[GIVEN RECORDS — start]

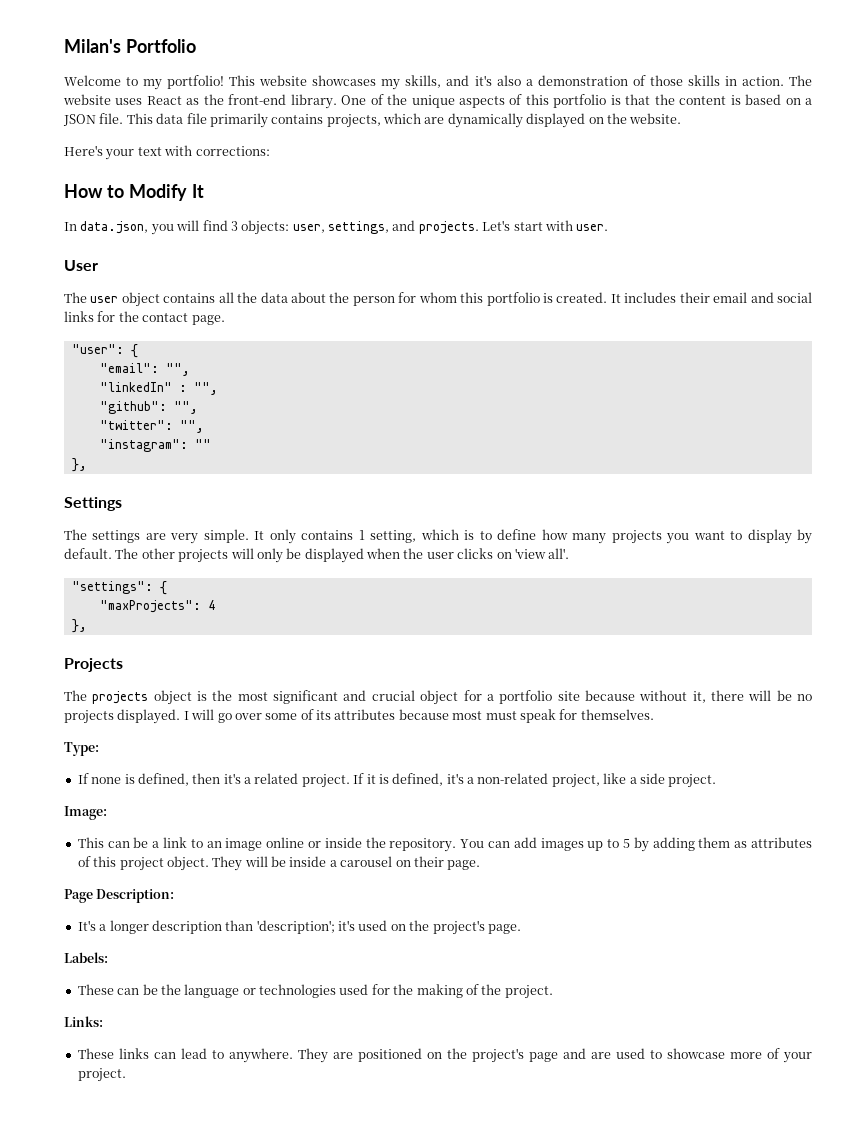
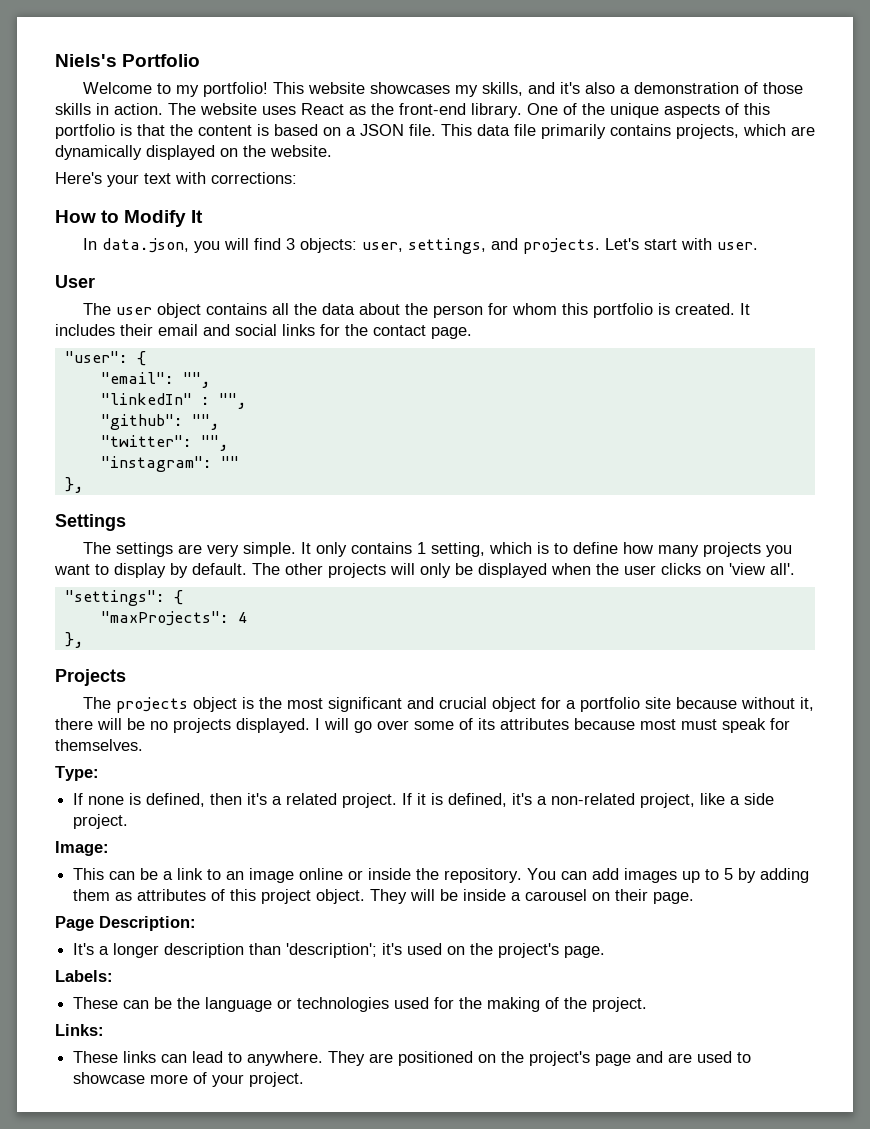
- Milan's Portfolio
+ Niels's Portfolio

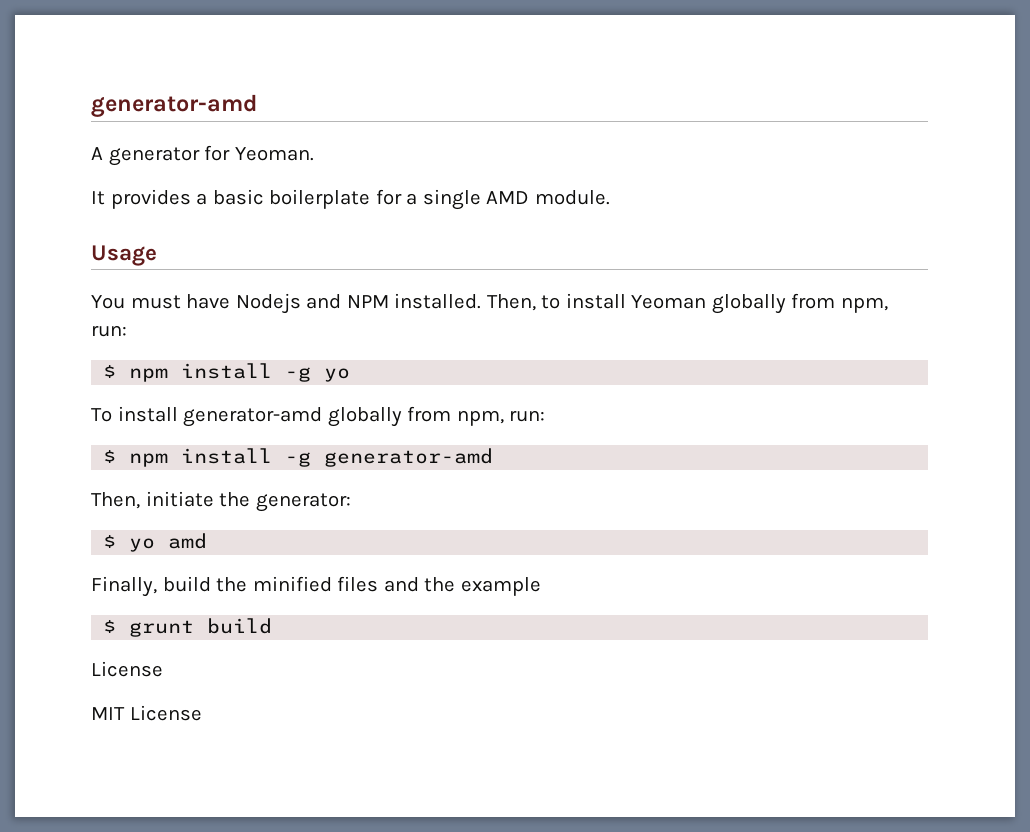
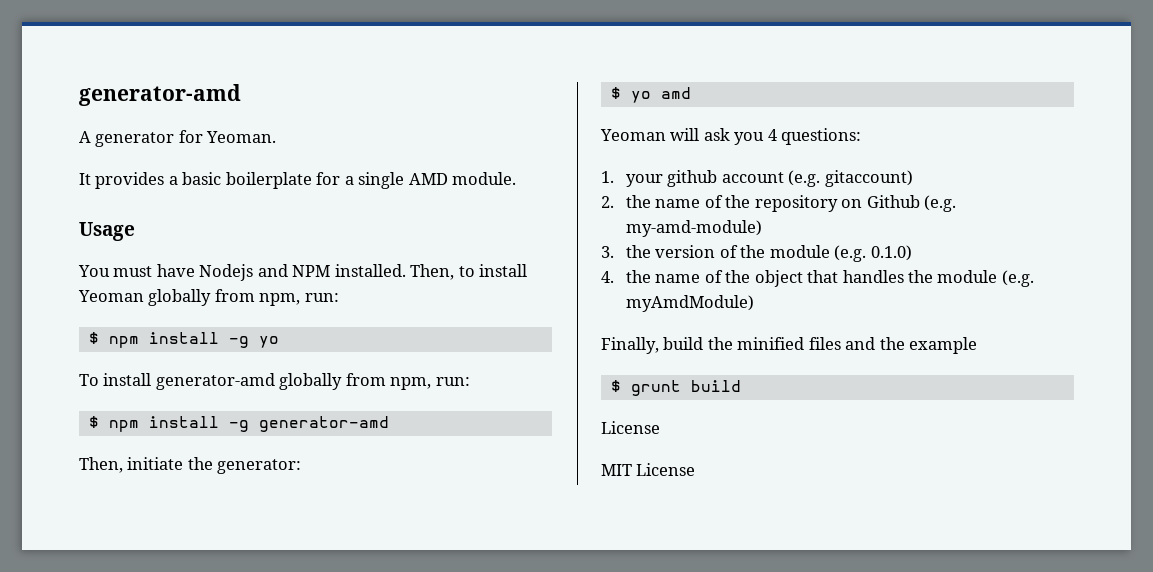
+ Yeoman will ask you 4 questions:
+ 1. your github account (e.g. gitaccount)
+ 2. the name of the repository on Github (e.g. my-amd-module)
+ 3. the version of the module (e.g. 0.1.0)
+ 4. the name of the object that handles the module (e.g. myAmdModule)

[GIVEN RECORDS — finish]

→ THE TASK
Reproduce the data verbatim. Do not carry any picture into the copy.

→ EXERCISE RESULT
- Milan's Portfolio
+ Niels's Portfolio

+ Yeoman will ask you 4 questions:
+ 1. your github account (e.g. gitaccount)
+ 2. the name of the repository on Github (e.g. my-amd-module)
+ 3. the version of the module (e.g. 0.1.0)
+ 4. the name of the object that handles the module (e.g. myAmdModule)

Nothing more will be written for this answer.